- _ASSIGNMENT_:
Please transcribe the listing that follows exactly; images are to be excluded.

-- INPUT FOR THIS TASK follows --

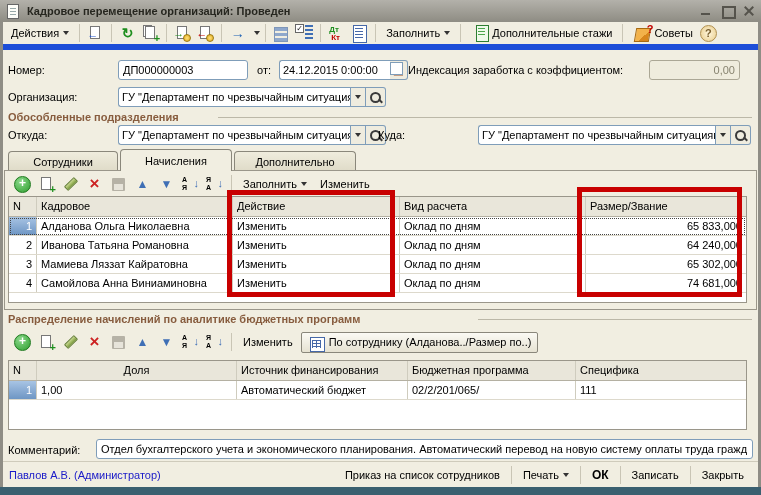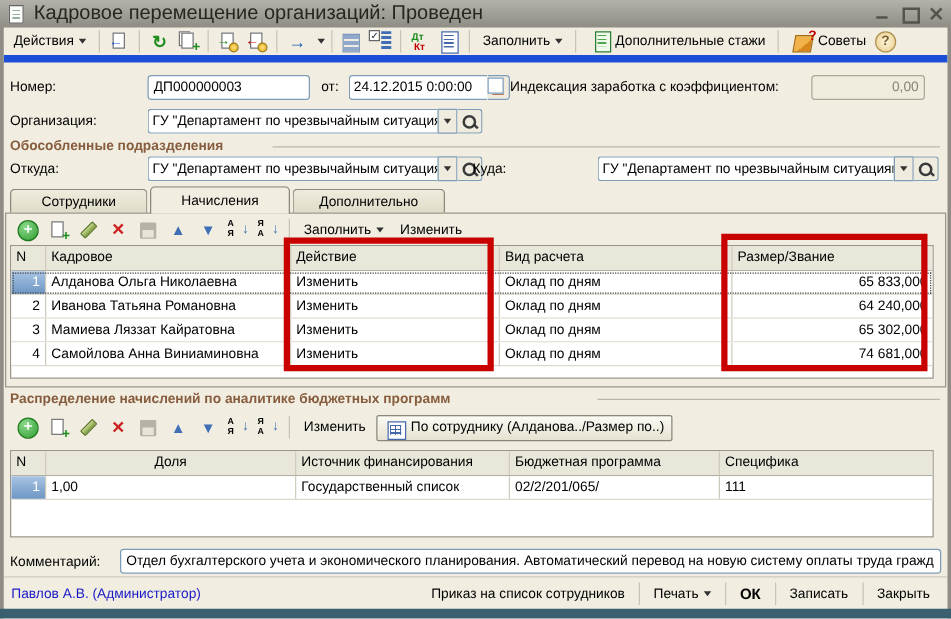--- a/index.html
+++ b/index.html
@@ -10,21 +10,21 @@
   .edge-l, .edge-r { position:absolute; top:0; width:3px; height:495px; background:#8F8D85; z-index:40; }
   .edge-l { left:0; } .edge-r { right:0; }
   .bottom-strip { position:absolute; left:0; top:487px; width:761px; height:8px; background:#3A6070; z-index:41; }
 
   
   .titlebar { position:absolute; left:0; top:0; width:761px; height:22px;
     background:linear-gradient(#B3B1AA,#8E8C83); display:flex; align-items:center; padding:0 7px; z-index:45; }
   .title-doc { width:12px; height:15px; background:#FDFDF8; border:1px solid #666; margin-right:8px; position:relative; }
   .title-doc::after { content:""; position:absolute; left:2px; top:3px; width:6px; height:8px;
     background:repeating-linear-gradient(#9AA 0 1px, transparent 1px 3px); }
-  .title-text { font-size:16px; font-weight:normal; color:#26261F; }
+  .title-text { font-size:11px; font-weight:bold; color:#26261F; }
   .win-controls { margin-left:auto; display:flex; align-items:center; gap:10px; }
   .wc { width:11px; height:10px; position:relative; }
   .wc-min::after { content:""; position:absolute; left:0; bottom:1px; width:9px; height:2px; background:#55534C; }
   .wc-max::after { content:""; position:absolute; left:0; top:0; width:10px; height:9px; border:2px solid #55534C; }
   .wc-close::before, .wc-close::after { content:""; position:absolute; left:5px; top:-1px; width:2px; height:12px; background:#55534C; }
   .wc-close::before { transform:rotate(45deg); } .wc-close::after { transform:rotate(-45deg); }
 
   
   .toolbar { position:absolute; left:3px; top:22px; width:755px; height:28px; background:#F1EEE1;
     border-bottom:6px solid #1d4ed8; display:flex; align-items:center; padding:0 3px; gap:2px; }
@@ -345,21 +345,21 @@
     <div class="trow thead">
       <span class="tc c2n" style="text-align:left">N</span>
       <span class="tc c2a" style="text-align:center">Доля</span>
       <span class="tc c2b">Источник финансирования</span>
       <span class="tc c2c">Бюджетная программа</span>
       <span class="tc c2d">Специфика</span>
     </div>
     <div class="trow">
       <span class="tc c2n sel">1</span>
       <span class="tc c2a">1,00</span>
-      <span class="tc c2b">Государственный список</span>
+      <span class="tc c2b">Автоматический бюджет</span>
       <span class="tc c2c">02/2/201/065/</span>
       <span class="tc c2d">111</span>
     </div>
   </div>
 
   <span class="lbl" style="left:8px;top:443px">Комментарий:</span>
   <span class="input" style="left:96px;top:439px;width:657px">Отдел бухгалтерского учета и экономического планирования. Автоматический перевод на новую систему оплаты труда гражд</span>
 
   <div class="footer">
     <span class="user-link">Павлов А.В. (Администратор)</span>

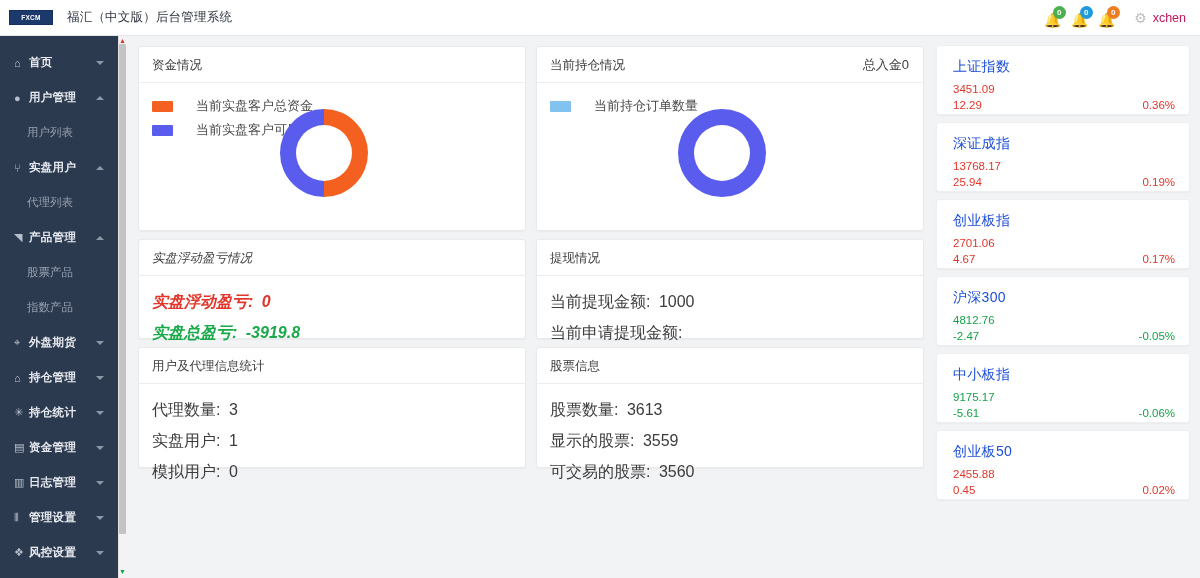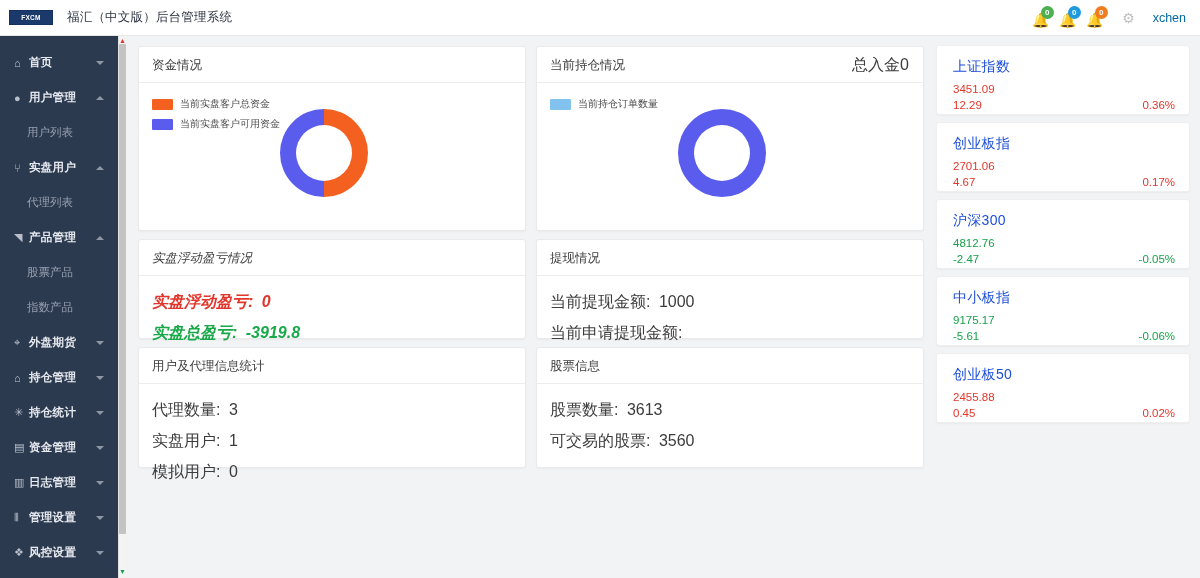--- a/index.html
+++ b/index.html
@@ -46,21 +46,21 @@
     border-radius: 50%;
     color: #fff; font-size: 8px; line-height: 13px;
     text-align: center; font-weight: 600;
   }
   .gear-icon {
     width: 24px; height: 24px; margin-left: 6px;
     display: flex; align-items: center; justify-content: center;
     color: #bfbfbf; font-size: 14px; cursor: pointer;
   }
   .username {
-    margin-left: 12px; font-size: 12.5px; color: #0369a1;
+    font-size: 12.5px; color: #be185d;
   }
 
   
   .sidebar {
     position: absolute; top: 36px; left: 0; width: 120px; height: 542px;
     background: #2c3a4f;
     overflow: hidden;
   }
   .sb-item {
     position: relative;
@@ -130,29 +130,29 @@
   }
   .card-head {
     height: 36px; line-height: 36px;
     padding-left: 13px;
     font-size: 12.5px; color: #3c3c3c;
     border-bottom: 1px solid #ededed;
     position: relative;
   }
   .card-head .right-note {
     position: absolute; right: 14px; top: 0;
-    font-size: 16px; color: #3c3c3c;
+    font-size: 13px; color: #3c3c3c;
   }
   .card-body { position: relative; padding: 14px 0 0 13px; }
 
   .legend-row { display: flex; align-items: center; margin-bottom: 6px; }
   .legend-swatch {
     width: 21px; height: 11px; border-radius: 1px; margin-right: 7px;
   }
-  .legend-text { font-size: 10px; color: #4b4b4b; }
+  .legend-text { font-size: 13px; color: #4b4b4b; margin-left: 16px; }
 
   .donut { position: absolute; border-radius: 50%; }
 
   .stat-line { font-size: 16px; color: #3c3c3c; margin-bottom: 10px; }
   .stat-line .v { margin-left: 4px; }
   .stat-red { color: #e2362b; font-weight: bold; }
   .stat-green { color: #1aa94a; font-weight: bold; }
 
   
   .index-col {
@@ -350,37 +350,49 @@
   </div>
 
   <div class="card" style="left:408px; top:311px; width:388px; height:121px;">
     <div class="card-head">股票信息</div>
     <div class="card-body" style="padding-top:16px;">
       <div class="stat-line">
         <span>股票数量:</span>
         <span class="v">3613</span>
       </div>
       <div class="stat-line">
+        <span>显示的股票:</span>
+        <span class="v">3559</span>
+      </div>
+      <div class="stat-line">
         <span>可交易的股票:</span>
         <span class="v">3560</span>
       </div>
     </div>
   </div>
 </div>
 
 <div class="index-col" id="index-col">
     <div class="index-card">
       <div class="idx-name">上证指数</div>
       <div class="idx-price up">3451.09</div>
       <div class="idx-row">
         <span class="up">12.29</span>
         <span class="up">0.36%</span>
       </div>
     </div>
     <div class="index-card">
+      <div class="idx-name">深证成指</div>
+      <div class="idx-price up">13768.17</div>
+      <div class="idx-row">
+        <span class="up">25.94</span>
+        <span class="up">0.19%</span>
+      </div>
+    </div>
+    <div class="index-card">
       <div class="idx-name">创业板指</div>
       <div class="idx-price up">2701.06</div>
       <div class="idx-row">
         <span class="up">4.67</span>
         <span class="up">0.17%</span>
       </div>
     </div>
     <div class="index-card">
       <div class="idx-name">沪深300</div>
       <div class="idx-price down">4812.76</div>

-- INPUT FOR THIS TASK concluded --

- _TASK RESULT_:
--- a/index.html
+++ b/index.html
@@ -10,21 +10,21 @@
   .edge-l, .edge-r { position:absolute; top:0; width:3px; height:495px; background:#8F8D85; z-index:40; }
   .edge-l { left:0; } .edge-r { right:0; }
   .bottom-strip { position:absolute; left:0; top:487px; width:761px; height:8px; background:#3A6070; z-index:41; }
 
   
   .titlebar { position:absolute; left:0; top:0; width:761px; height:22px;
     background:linear-gradient(#B3B1AA,#8E8C83); display:flex; align-items:center; padding:0 7px; z-index:45; }
   .title-doc { width:12px; height:15px; background:#FDFDF8; border:1px solid #666; margin-right:8px; position:relative; }
   .title-doc::after { content:""; position:absolute; left:2px; top:3px; width:6px; height:8px;
     background:repeating-linear-gradient(#9AA 0 1px, transparent 1px 3px); }
-  .title-text { font-size:16px; font-weight:normal; color:#26261F; }
+  .title-text { font-size:11px; font-weight:bold; color:#26261F; }
   .win-controls { margin-left:auto; display:flex; align-items:center; gap:10px; }
   .wc { width:11px; height:10px; position:relative; }
   .wc-min::after { content:""; position:absolute; left:0; bottom:1px; width:9px; height:2px; background:#55534C; }
   .wc-max::after { content:""; position:absolute; left:0; top:0; width:10px; height:9px; border:2px solid #55534C; }
   .wc-close::before, .wc-close::after { content:""; position:absolute; left:5px; top:-1px; width:2px; height:12px; background:#55534C; }
   .wc-close::before { transform:rotate(45deg); } .wc-close::after { transform:rotate(-45deg); }
 
   
   .toolbar { position:absolute; left:3px; top:22px; width:755px; height:28px; background:#F1EEE1;
     border-bottom:6px solid #1d4ed8; display:flex; align-items:center; padding:0 3px; gap:2px; }
@@ -345,21 +345,21 @@
     <div class="trow thead">
       <span class="tc c2n" style="text-align:left">N</span>
       <span class="tc c2a" style="text-align:center">Доля</span>
       <span class="tc c2b">Источник финансирования</span>
       <span class="tc c2c">Бюджетная программа</span>
       <span class="tc c2d">Специфика</span>
     </div>
     <div class="trow">
       <span class="tc c2n sel">1</span>
       <span class="tc c2a">1,00</span>
-      <span class="tc c2b">Государственный список</span>
+      <span class="tc c2b">Автоматический бюджет</span>
       <span class="tc c2c">02/2/201/065/</span>
       <span class="tc c2d">111</span>
     </div>
   </div>
 
   <span class="lbl" style="left:8px;top:443px">Комментарий:</span>
   <span class="input" style="left:96px;top:439px;width:657px">Отдел бухгалтерского учета и экономического планирования. Автоматический перевод на новую систему оплаты труда гражд</span>
 
   <div class="footer">
     <span class="user-link">Павлов А.В. (Администратор)</span>

--- a/index.html
+++ b/index.html
@@ -46,21 +46,21 @@
     border-radius: 50%;
     color: #fff; font-size: 8px; line-height: 13px;
     text-align: center; font-weight: 600;
   }
   .gear-icon {
     width: 24px; height: 24px; margin-left: 6px;
     display: flex; align-items: center; justify-content: center;
     color: #bfbfbf; font-size: 14px; cursor: pointer;
   }
   .username {
-    margin-left: 12px; font-size: 12.5px; color: #0369a1;
+    font-size: 12.5px; color: #be185d;
   }
 
   
   .sidebar {
     position: absolute; top: 36px; left: 0; width: 120px; height: 542px;
     background: #2c3a4f;
     overflow: hidden;
   }
   .sb-item {
     position: relative;
@@ -130,29 +130,29 @@
   }
   .card-head {
     height: 36px; line-height: 36px;
     padding-left: 13px;
     font-size: 12.5px; color: #3c3c3c;
     border-bottom: 1px solid #ededed;
     position: relative;
   }
   .card-head .right-note {
     position: absolute; right: 14px; top: 0;
-    font-size: 16px; color: #3c3c3c;
+    font-size: 13px; color: #3c3c3c;
   }
   .card-body { position: relative; padding: 14px 0 0 13px; }
 
   .legend-row { display: flex; align-items: center; margin-bottom: 6px; }
   .legend-swatch {
     width: 21px; height: 11px; border-radius: 1px; margin-right: 7px;
   }
-  .legend-text { font-size: 10px; color: #4b4b4b; }
+  .legend-text { font-size: 13px; color: #4b4b4b; margin-left: 16px; }
 
   .donut { position: absolute; border-radius: 50%; }
 
   .stat-line { font-size: 16px; color: #3c3c3c; margin-bottom: 10px; }
   .stat-line .v { margin-left: 4px; }
   .stat-red { color: #e2362b; font-weight: bold; }
   .stat-green { color: #1aa94a; font-weight: bold; }
 
   
   .index-col {
@@ -350,37 +350,49 @@
   </div>
 
   <div class="card" style="left:408px; top:311px; width:388px; height:121px;">
     <div class="card-head">股票信息</div>
     <div class="card-body" style="padding-top:16px;">
       <div class="stat-line">
         <span>股票数量:</span>
         <span class="v">3613</span>
       </div>
       <div class="stat-line">
+        <span>显示的股票:</span>
+        <span class="v">3559</span>
+      </div>
+      <div class="stat-line">
         <span>可交易的股票:</span>
         <span class="v">3560</span>
       </div>
     </div>
   </div>
 </div>
 
 <div class="index-col" id="index-col">
     <div class="index-card">
       <div class="idx-name">上证指数</div>
       <div class="idx-price up">3451.09</div>
       <div class="idx-row">
         <span class="up">12.29</span>
         <span class="up">0.36%</span>
       </div>
     </div>
     <div class="index-card">
+      <div class="idx-name">深证成指</div>
+      <div class="idx-price up">13768.17</div>
+      <div class="idx-row">
+        <span class="up">25.94</span>
+        <span class="up">0.19%</span>
+      </div>
+    </div>
+    <div class="index-card">
       <div class="idx-name">创业板指</div>
       <div class="idx-price up">2701.06</div>
       <div class="idx-row">
         <span class="up">4.67</span>
         <span class="up">0.17%</span>
       </div>
     </div>
     <div class="index-card">
       <div class="idx-name">沪深300</div>
       <div class="idx-price down">4812.76</div>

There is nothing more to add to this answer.